Future research should also reveal further insights into the critical differences and potential commonalities between human and robot verbal co-representation, utilizing between or within-subjects designs. Since in the current study we did not find a modulatory influence of perceived robot intentionality on robot verbal co-representation, this factor does not seem to play a major role. Future studies shall also systematically investigate whether the specifics of a robot’s behavior, (synthetic) voice or visual appearance, as well as the intensity of verbal interactions or enhanced knowledge about the robot’s attributes may be relevant factors affecting robot verbal co-representation. Although in the current study we performed repeated checks to assure that participants could not hear the exact words named by the robot (and thus that the effects were driven by a simulation of robot’s speech rather than linguistic processes), future studies should consider having artificial agents produce phonologically acceptable non-words instead of having them name real words during the experiment.

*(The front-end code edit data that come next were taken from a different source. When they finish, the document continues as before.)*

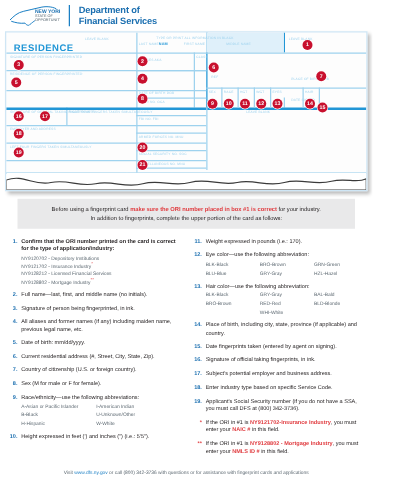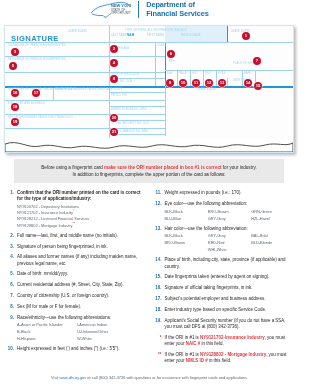--- a/index.html
+++ b/index.html
@@ -19,7 +19,6 @@
     align-items:center;
     padding:0 6px;
     box-sizing:border-box;
-    flex-direction:column;
   }
   .logo-block{display:flex;align-items:center;gap:4px;}
   .ny-mark{

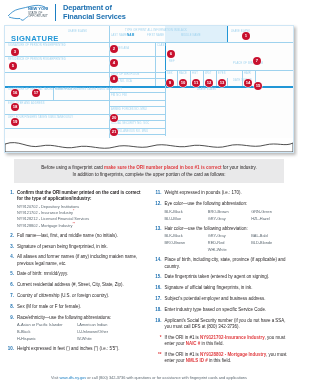--- a/index.html
+++ b/index.html
@@ -224,7 +224,7 @@
     <div class="ln v" style="left:237px;top:44px;height:16px;"></div>
     <div class="ln v" style="left:250px;top:44px;height:16px;"></div>
 
-    <div class="applicant">SIGNATURE</div>
+    <div class="applicant">RESIDENCE</div>
 
     <span class="cap" style="left:63px;top:4px;">LEAVE BLANK</span>
     <span class="cap" style="left:226px;top:4px;">LEAVE BLANK</span>

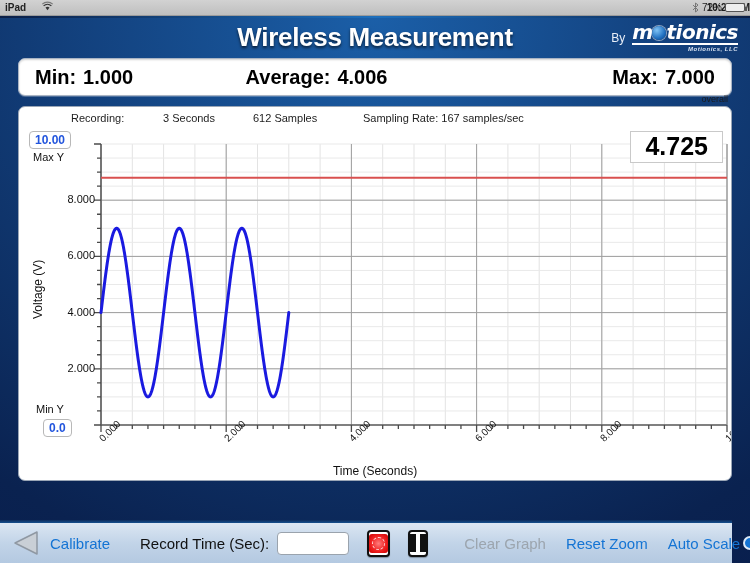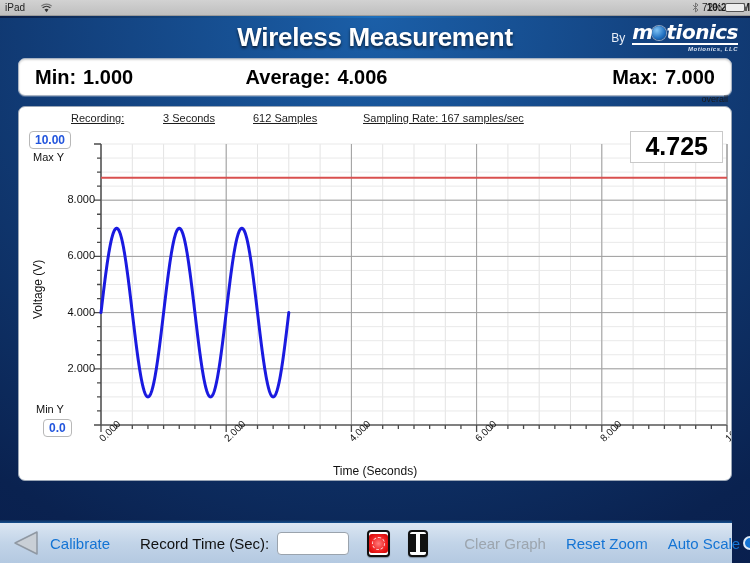--- a/index.html
+++ b/index.html
@@ -20,7 +20,7 @@
     position: relative;
     border-bottom: 1px solid #9b9b9b;
   }
-  .sb-left { display: flex; align-items: flex-end; gap: 16px; }
+  .sb-left { display: flex; align-items: flex-start; gap: 16px; font-weight: bold; }
   .sb-center {
     position: absolute; left: 0; right: 0; text-align: right;
     font-size: 10px; font-weight: bold; color: #1a1a1a;

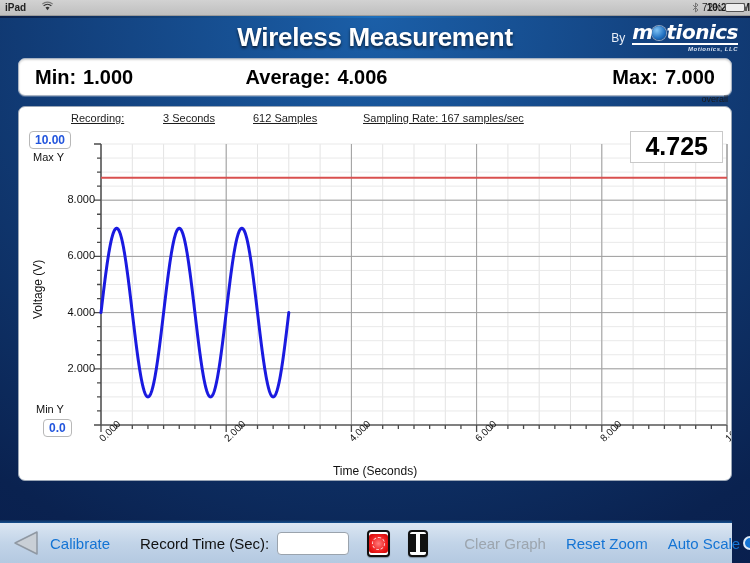--- a/index.html
+++ b/index.html
@@ -122,7 +122,7 @@
   .rec-row {
     display: flex; align-items: center;
     height: 22px; padding-left: 52px;
-    font-size: 11px; color: #1d1d1d; text-decoration: underline;
+    font-size: 11px; color: #1d1d1d;
   }
   .rec-row span { white-space: nowrap; }
   .rec-label { width: 92px; }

To conclude, not only can the verbal behaviour of robots be simulated during HRI, sharing a verbal task with a robot also facilitates speaking. These results offer important insights into contexts in which verbal communication with robots is prevalent. The findings might also be of special importance for clinical populations where speech delays and lexical retrieval difficulties prevail, and in educational contexts where language production enhancement is particularly desired: verbal interactions with robots in these contexts might be particularly advantageous in facilitating spoken language production.

Representation of robot partners by humans has previously been confirmed across information processing levels which include: motor (for a review, see Ref.10), social (for a review, see Ref.68), and higher-order cognitive levels69. Our results provide a crucial extension to the increasingly relevant domain of robot verbal co-representation by providing insights into the nature of how robots are simulated in shared tasks, and how it affects human behavior. This advances our path towards characterizing the intricacies of real-world human–robot social interactions, which currently remains one of the grand challenges of the field of robotics1,70. The mechanisms of co-representation and language facilitation revealed here might be integrated into a cognitive architecture for social robots to enhance their communicative skills in verbal interactions with humans10.